Henriette Iatika (born 19 June 1985) is a beach volleyball player from Vanuatu.

== Life and career ==
Iatika was born in 1985 in Tanna, Vanuatu and currently resides in Port Villa.

Iatika's first beach volleyball competition was in the 2006 Vanuatu Open, following which she was selected for the national team. Playing with Miller Elwin, she won silver in the 2007 Oceania Championship in Samoa and bronze in the South Pacific Games, also in 2007.

In 2008 she won bronze at the U23 Championship in Australia and, with Miller Elwin, she placed third at the Queensland Open. She played in her first Swatch FIVB World Tour in March 2008 in Adelaide, Australia and won gold in the 2008 Oceania Championship in Tonga.

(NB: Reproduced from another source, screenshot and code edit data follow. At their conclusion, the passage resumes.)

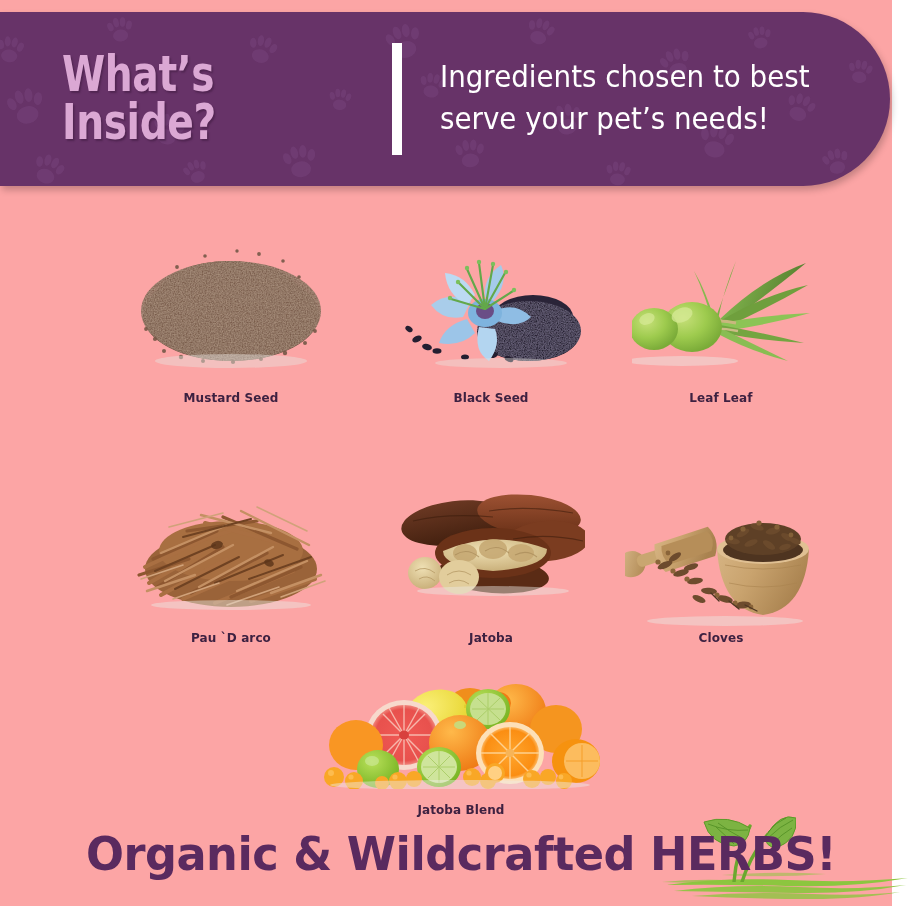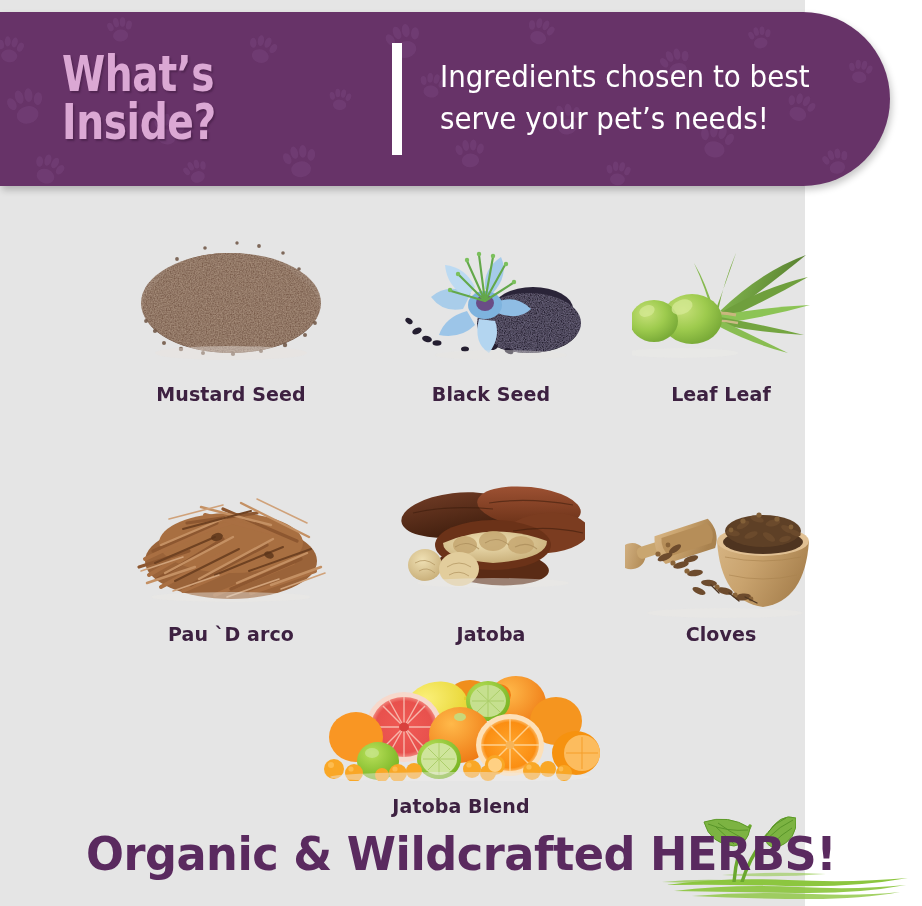--- a/index.html
+++ b/index.html
@@ -9,7 +9,7 @@
     font-family: "Liberation Sans", sans-serif;
     overflow: hidden;
   }
-  .page { position: relative; width: 805px; height: 906px; background: #e5e5e5; }
+  .page { position: relative; width: 892px; height: 906px; background: #fca5a5; }
 
   
   .banner {

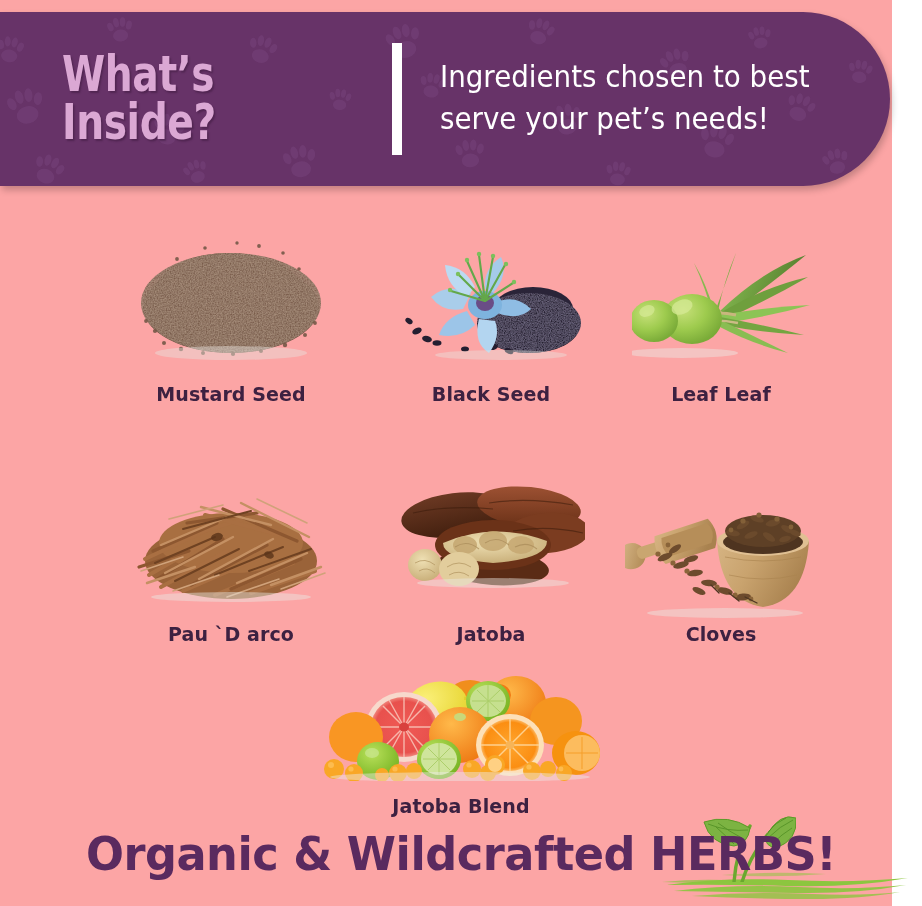--- a/index.html
+++ b/index.html
@@ -92,7 +92,7 @@
     color: #3d2141;
     font-family: "DejaVu Sans", sans-serif;
     font-weight: bold;
-    font-size: 19px;
+    font-size: 12px;
     letter-spacing: 0.1px;
     text-align: center;
     white-space: nowrap;

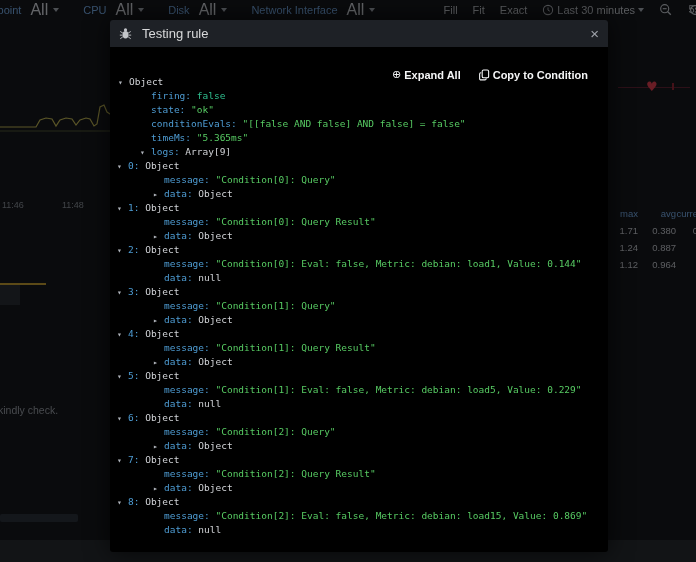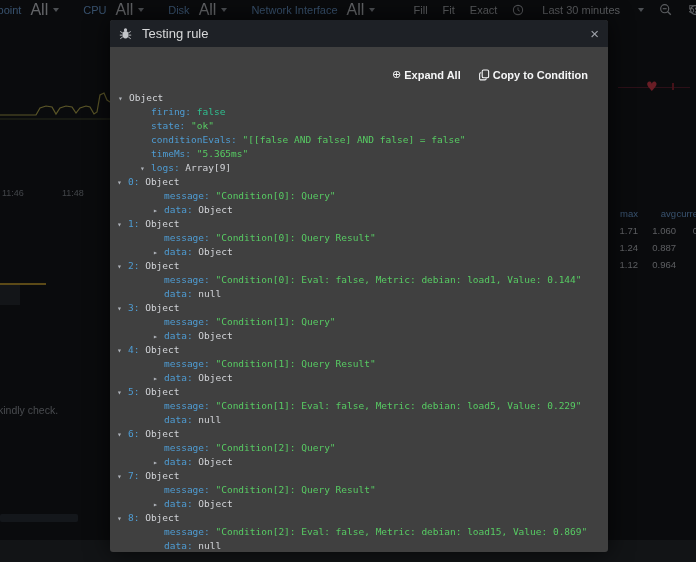--- a/index.html
+++ b/index.html
@@ -18,7 +18,7 @@
           border-top:4px solid #9aa0a8; display:inline-block; }
   .topright { position:absolute; top:0; right:-6px; height:20px; display:flex; align-items:center; gap:15px; }
   .viewopt { color:#b6bac0; font-size:11px; }
-  .timepick { display:flex; align-items:center; gap:18px; color:#b6bac0; font-size:11px; }
+  .timepick { display:flex; align-items:center; gap:3px; color:#b6bac0; font-size:11px; }
   .icon-dim { opacity:.9; }
   .panel-left { position:absolute; left:0; top:22px; width:116px; height:190px; }
   .xtick { position:absolute; color:#828890; font-size:9px; top:166px; }

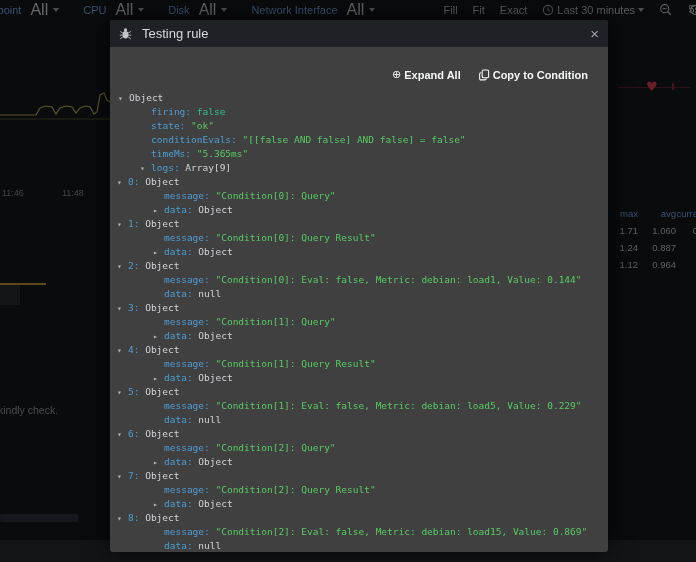--- a/index.html
+++ b/index.html
@@ -45,7 +45,7 @@
   .backdrop { position:absolute; inset:0; background:rgba(0,0,0,0.5); }
 
   
-  .modal { position:absolute; left:110px; top:20px; width:498px; height:532px; background:#404040;
+  .modal { position:absolute; left:110px; top:20px; width:498px; height:532px; background:#000000;
            border-radius:3px; box-shadow:0 0 24px rgba(0,0,0,.7); overflow:hidden; }
   .modal-header { height:27px; background:#1e2126; display:flex; align-items:center; padding:0 9px;
                   gap:10px; }

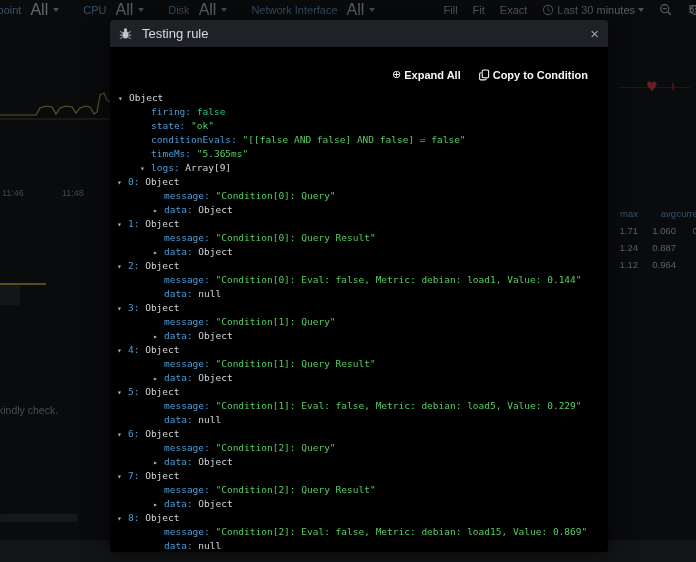--- a/index.html
+++ b/index.html
@@ -56,7 +56,7 @@
   .jt-btn { color:#f5f6f7; font-size:11px; font-weight:bold; display:flex; align-items:center; gap:3px;
             cursor:pointer; }
   .oplus { font-family:"DejaVu Sans", sans-serif; font-weight:normal; font-size:11px; }
-  .tree { position:absolute; top:44px; left:0; right:0; font-family:"DejaVu Sans Mono","DejaVu Sans",monospace;
+  .tree { position:absolute; top:28px; left:0; right:0; font-family:"DejaVu Sans Mono","DejaVu Sans",monospace;
           font-size:9.5px; }
   .trow { height:14px; line-height:14px; white-space:nowrap; }
   .tog { display:inline-block; width:11px; margin-left:-11px; color:#aeb2b9; font-size:8px; text-align:left; }

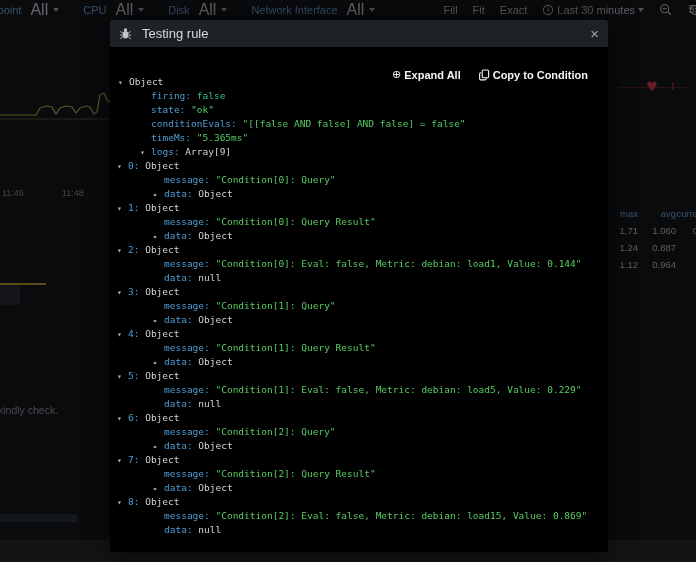--- a/index.html
+++ b/index.html
@@ -20,7 +20,7 @@
   .viewopt { color:#b6bac0; font-size:11px; }
   .timepick { display:flex; align-items:center; gap:3px; color:#b6bac0; font-size:11px; }
   .icon-dim { opacity:.9; }
-  .panel-left { position:absolute; left:0; top:22px; width:116px; height:190px; }
+  .panel-left { position:absolute; left:0; top:34px; width:116px; height:190px; }
   .xtick { position:absolute; color:#828890; font-size:9px; top:166px; }
   .alert-text { position:absolute; left:-2px; top:404px; color:#8f949b; font-size:10.5px; white-space:nowrap; }
   .ypanel-line { position:absolute; left:0; top:283px; width:46px; height:2px; background:#b8952e; }

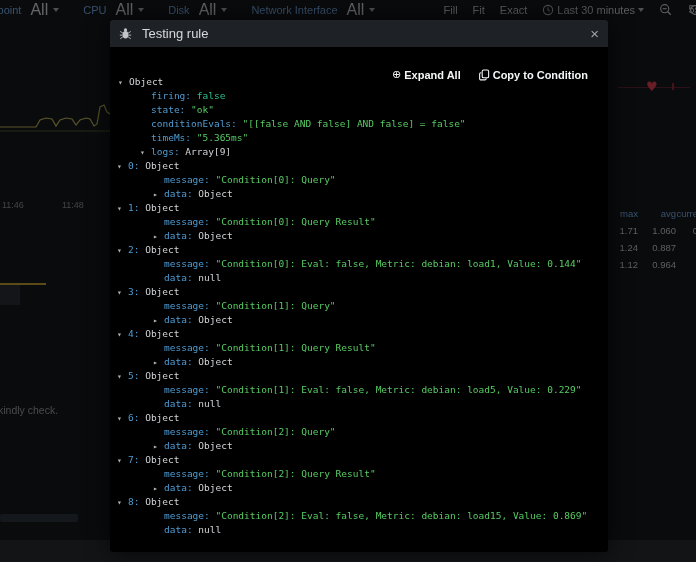--- a/index.html
+++ b/index.html
@@ -145,7 +145,7 @@
         <div class="lrow">
           <span class="c-min">0</span>
           <span class="c-max">1.71</span>
-          <span class="c-avg">1.060</span>
+          <span class="c-avg">0.380</span>
           <span class="c-cur">0.0</span>
         </div>
         <div class="lrow">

In 2012 she won the silver medal (with Miller Elwin) at the Asian Beach Volleyball Championship. She won gold, with Joyce Joshua, at the 2012 Oceania Beach Volleyball Championships.

In 2013 Iatika and Elwin competed together in the Asian Beach Volleyball Championship and the Beach Volleyball World Championships, placing 37th.

Iatika has been the team captain for the Vanuatu national beach volleyball team and currently holds a coaching role for the Vanuatu Pacific Games team.